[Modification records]
##########
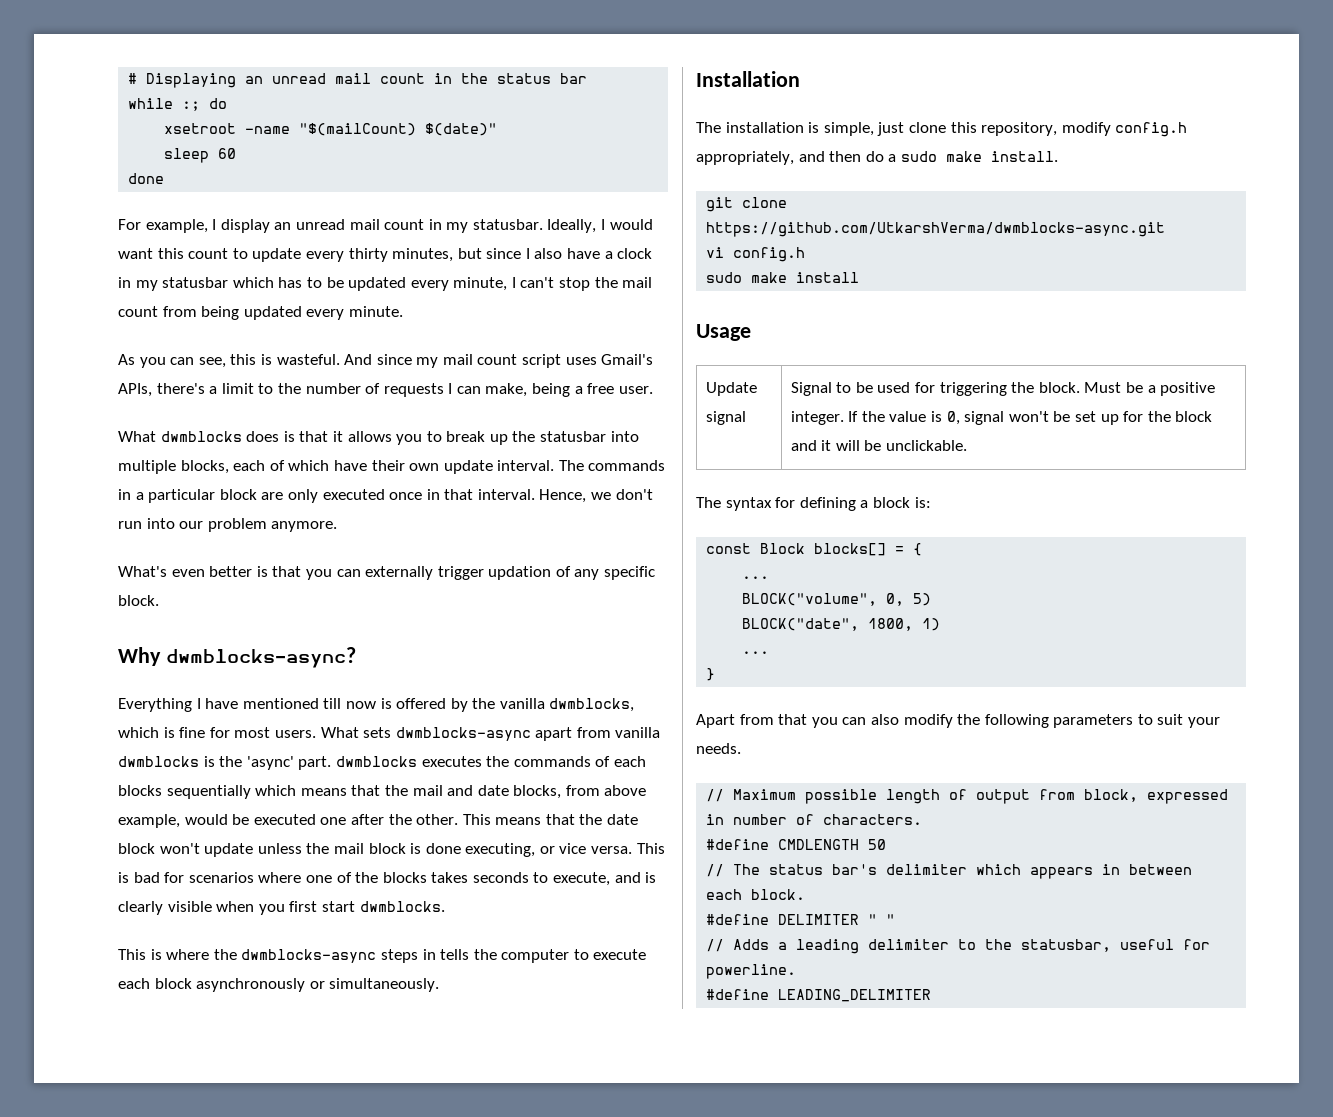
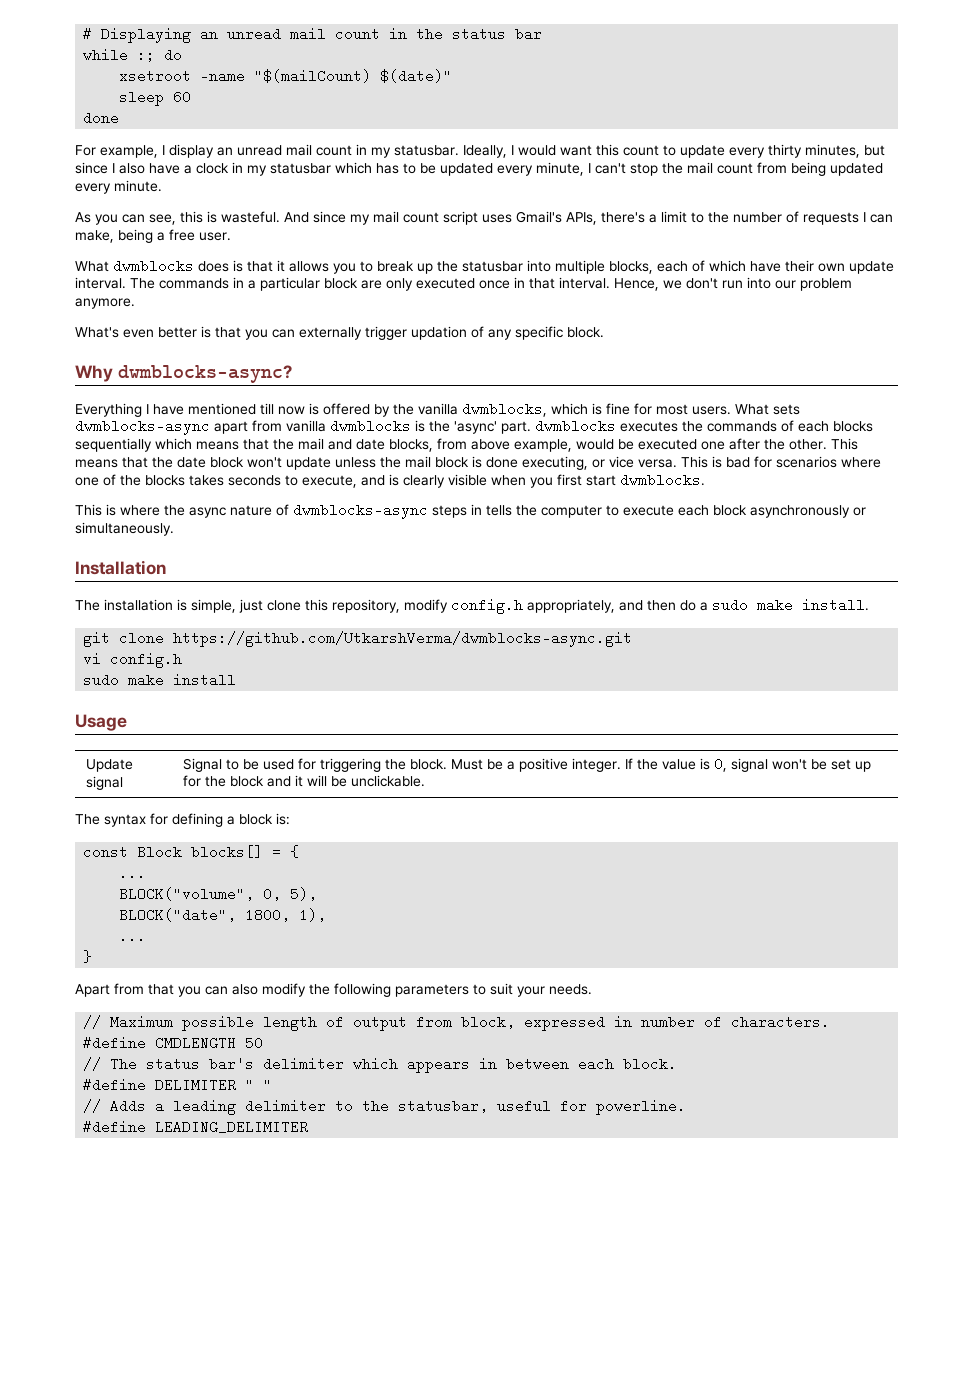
(237, 954) none -> [189,504,289,518] async nature of
[913,593,932,606] 5) -> [290,887,318,901] 5),
[922,618,941,631] 1) -> [299,908,327,922] 1),

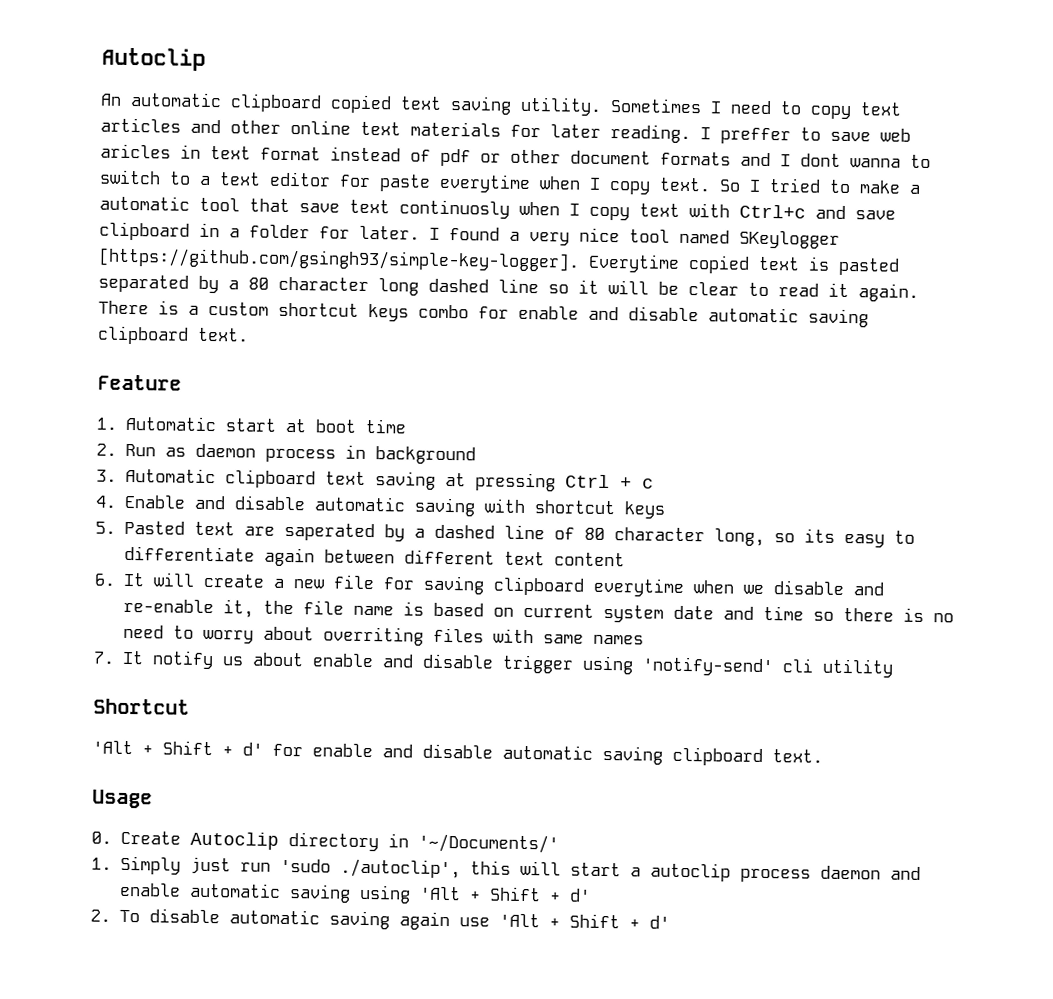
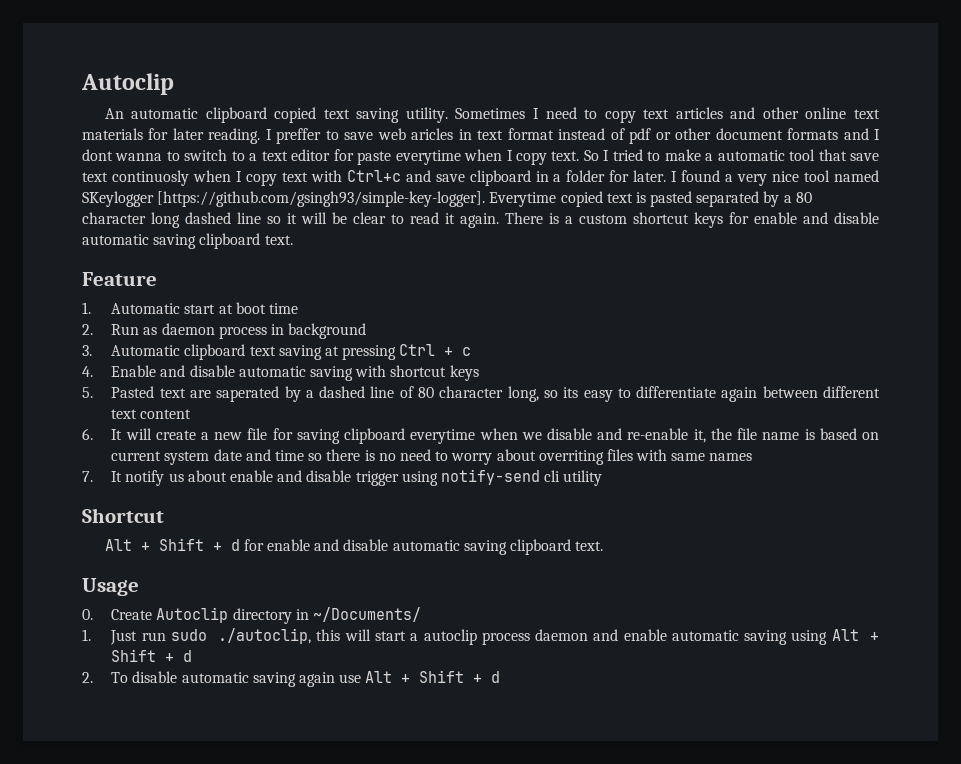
[418,304,469,319] combo -> (723, 220) none
[641,656,774,677] 'notify-send' -> [440,469,540,485] notify-send
[92,740,263,756] 'Alt + Shift + d' -> [104,538,240,551] Alt + Shift + d
[417,833,559,854] [91,855,461,879] '~/Documents/' // 1. Simply just run 'sudo ./autoclip', -> [313,607,422,622] [82,628,312,645] ~/Documents/ // 1. Just run sudo ./autoclip,
[418,886,591,902] 'Alt + Shift + d' -> [831,629,880,641] [111,649,193,662] Alt + Shift + d
[498,913,670,929] 'Alt + Shift + d' -> [365,670,501,683] Alt + Shift + d

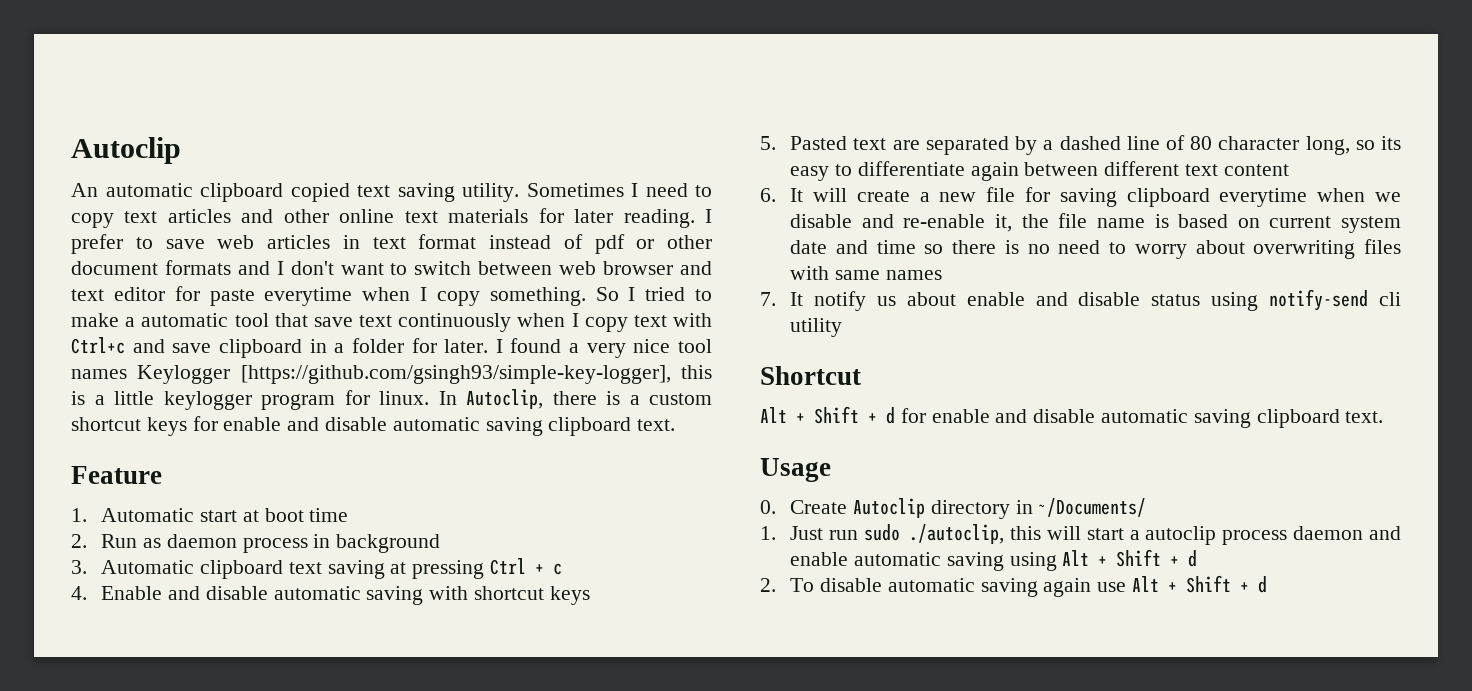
[276,128,322,144] preffer -> [71,234,123,254] prefer
[411,128,454,140] aricles -> [267,235,330,249] articles
[82,149,258,161] dont wanna to switch to a -> [290,261,712,275] don't want to switch between web browser and
[551,151,580,161] text. -> [489,287,586,306] something.
[111,170,189,186] continuosly -> [398,313,512,332] continuously
[834,170,880,182] [82,191,812,207] [82,212,543,228] named SKeylogger [https://github.com/gsingh93/simple-key-logger]. Everytime copied text is pasted separated by a 80 character long dashed line so it will be clear to read it again. There -> [71,365,713,384] [71,389,597,410] names Keylogger [https://github.com/gsingh93/simple-key-logger], this is a little keylogger program for linux. In Autoclip, there
[216,386,280,402] saperated -> [925,136,1009,155] separated
[538,450,604,465] overriting -> [1253,240,1356,259] overwriting
[355,471,399,486] trigger -> [1151,294,1201,306] status

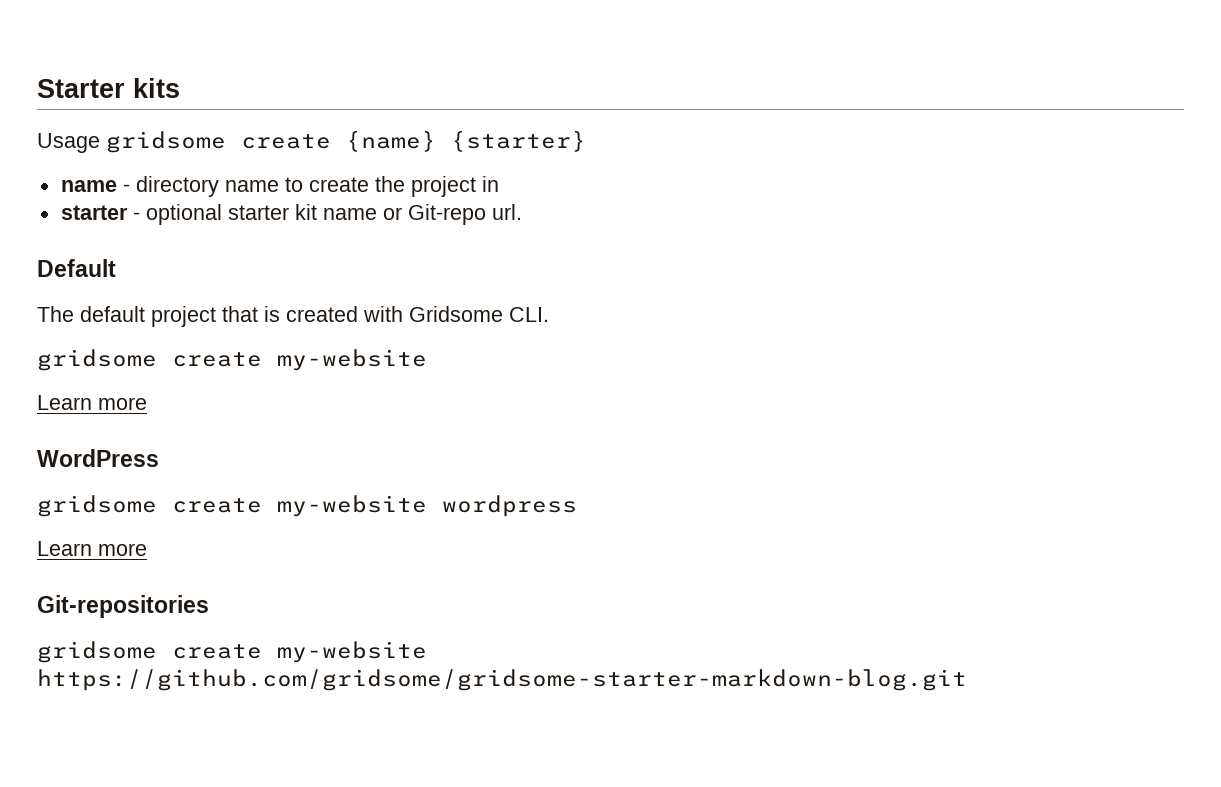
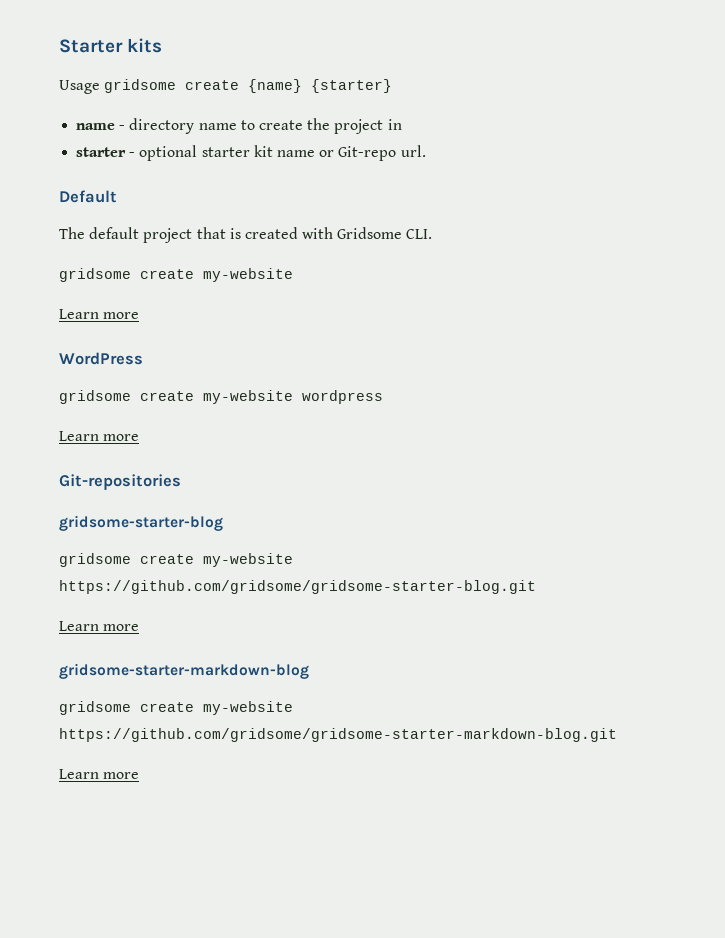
(209, 606) none -> [59,515,223,531] [59,553,293,567] [59,580,536,594] [59,621,140,631] [59,663,309,679] // gridsome-starter-blog // gridsome create my-website https://github.com/gridsome/gridsome-starter-blog.git // Learn more // gridsome-starter-markdown-blog
(967, 680) none -> [59,769,140,779] // Learn more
##########
Copy exactly, and copy nothing else: the lines from the start of the data above through the line that holds "[641,656,774,677] 'notify-send' ->". The pictures stay out.

(237, 954) none -> [189,504,289,518] async nature of
[913,593,932,606] 5) -> [290,887,318,901] 5),
[922,618,941,631] 1) -> [299,908,327,922] 1),

[418,304,469,319] combo -> (723, 220) none
[641,656,774,677] 'notify-send' -> [440,469,540,485] notify-send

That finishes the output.